Reunited And It Feels So Goat

“If you want one, I’ll get you one.”

I would have nowhere to wear a toppermost.

“Yeah. And I was just kidding. You’re not even supposed to know these exist.”

There’s a lot going on with that one.

“Summer Morning In The Fields?”

What now?

“All toppermosts have names. This one is Summer Morning In The Fields. I think it’s apropos. Fascinating story behind her.”

Her?

“All toppermosts are female.”

Sure.

“I had to travel to Japan to persuade a retired master tailor to create one last piece. His name was Hattori Hando.”

Hanzo?

“No. Hando. Completely different guy than the guy you’re thinking of.”

If you say so.

“He had retired to a fishing village outside Okinawa, where he ran a non-sushi bar.”

Non-sushi?

“He cooked the fish.”

Sure.

“Place smelled delicious.”

I’ll bet.

“No one knew his true identity. I bowed deeply, and then removed my overcoat to reveal one of his early masterpieces, Snowing On The Old People. He said nothing, and brought me some bass. I usually don’t like bass, but he poached it and it was just salty and creamy and I knew I should be eating my chicken breasts but I finished the whole plate. Oh my God, so yummy.”

I get it. Good fish.

“Hattori Hando sits down with me and we banter. So much tension.”

Sure.

“He asks me why I want a Hattori Hando toppermost.”

What’d you tell him?

“I said, ‘Because I want to look fancy.'”

That was it?

“It worked. He let me stay in his attic while he sewed. I spent my time practicing wearing clothes. At the end of a month, Hattori Hando came to me and we had a very Japanese ceremony. Like, if a layman saw it, he would totally know how Japanese it was. He presented the garment to me and said, “John Mayer, if you meet God while you are wearing this toppermost, then God will not know if it’s a robe or a kimono, but He’ll be pretty sure it isn’t a coat. You owe me like a trillion yen for the food and rent.’ It was a beautiful, spiritual moment.”

Uh-huh.

CELL PHONE NOISE

“I hate you.”

You’ve got every right.

“John Mayer, fashion is my passion.”

“Johnny!”

“I’m not gonna tell you again.”

“What do you know about goats?”

“Nothing.”

“There’s nothing to know!

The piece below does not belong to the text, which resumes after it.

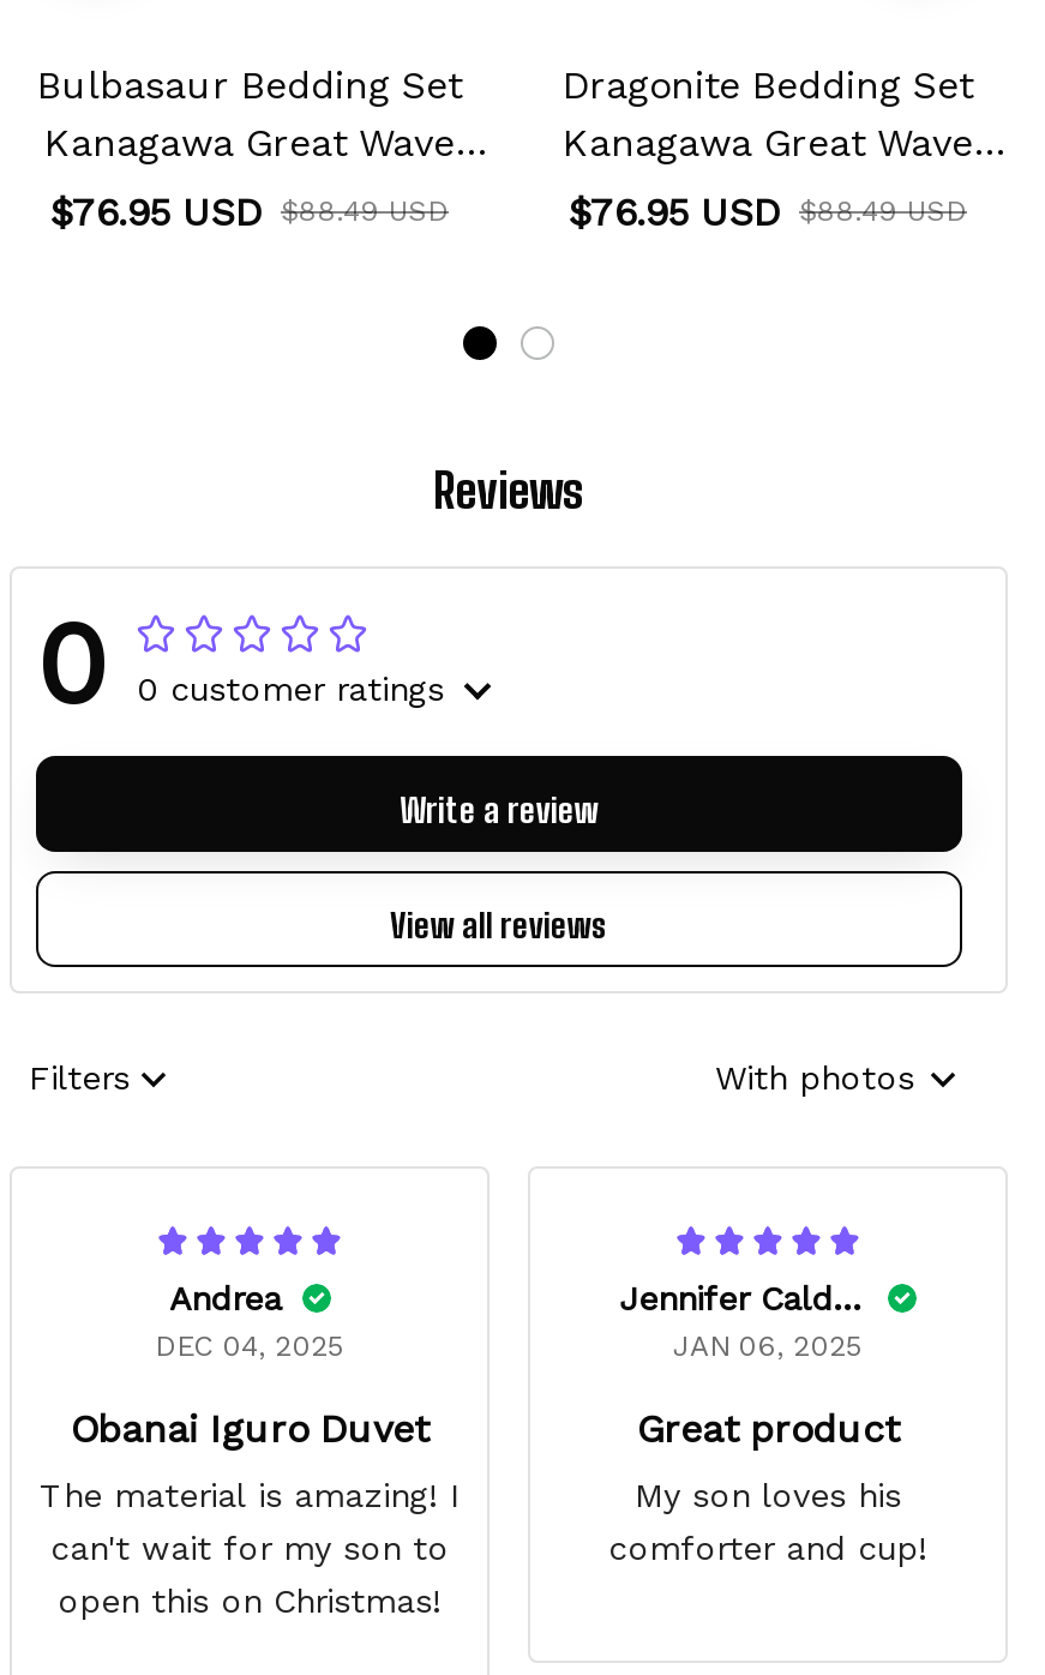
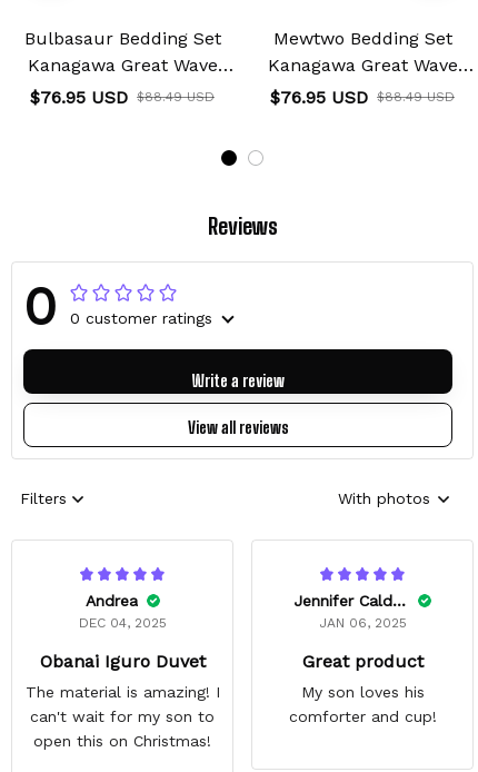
[563,61,973,107] Dragonite Bedding Set -> [273,27,452,48] Mewtwo Bedding Set

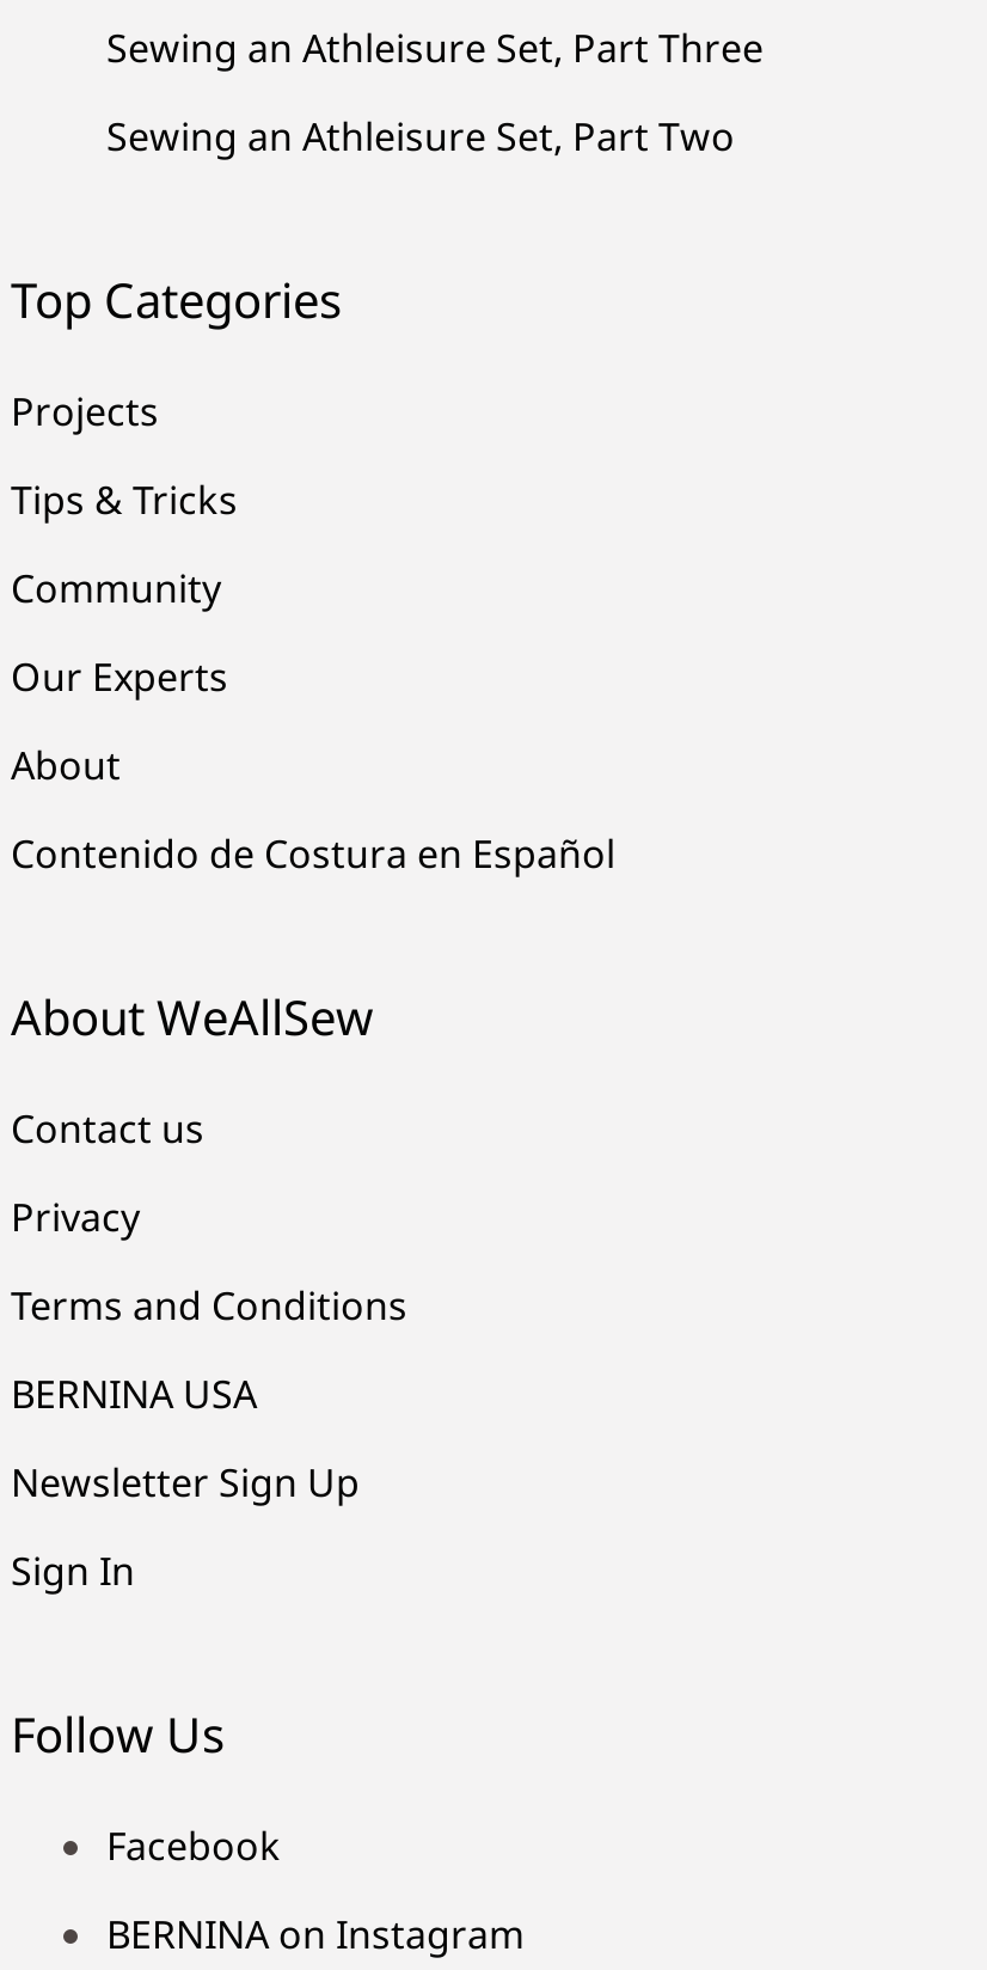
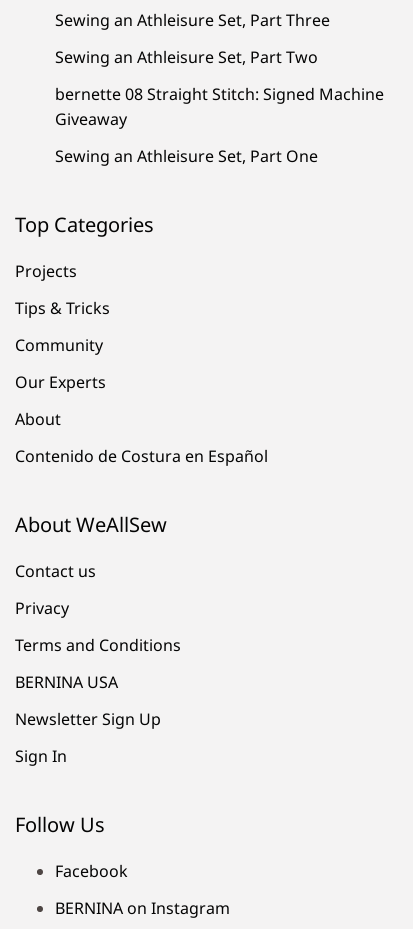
none -> [55,83,384,167] bernette 08 Straight Stitch: Signed Machine | Giveaway | Sewing an Athleisure Set, Part One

Very easy animal. Eats anything and won’t stop fucking. Goats are the opposite of pandas.”

“Why are we talking about goats? Why do you have a goat?”

“Why do WE have a goat!”

“Dammit, Benjy, did you buy a goat?”

“No! I invested in a goat. And I didn’t invest in just one. The key to goats is volume.”

How many goats do I now own?

“It’s gonna sound like a big number out of context.”

Benjy!

“2,000.”

Why?

“I told you: volume.”

Just because you keep saying it, doesn’t mean it makes sense.

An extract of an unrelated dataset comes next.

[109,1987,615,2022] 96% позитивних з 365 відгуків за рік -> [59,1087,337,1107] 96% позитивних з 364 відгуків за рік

“John, bubby, you can’t play your guitar forever. The concussions are adding up. These goats are our future.”

How do you make money off them?

“How do you not make money off them? Meat, milk, fur, odds and ends. Scrap cost alone is in the five figure region. And while they’re alive, you rent them out.”

“Rent them out?”

“To petting zoos. Children’s parties.”

“The lonely.”

“Godammit, Benjy.”

“What?”

“Am I a goat pimp now?”

“That’s such a small part of it. It’s barely even worth mentioning. And it’s an upscale clientele!”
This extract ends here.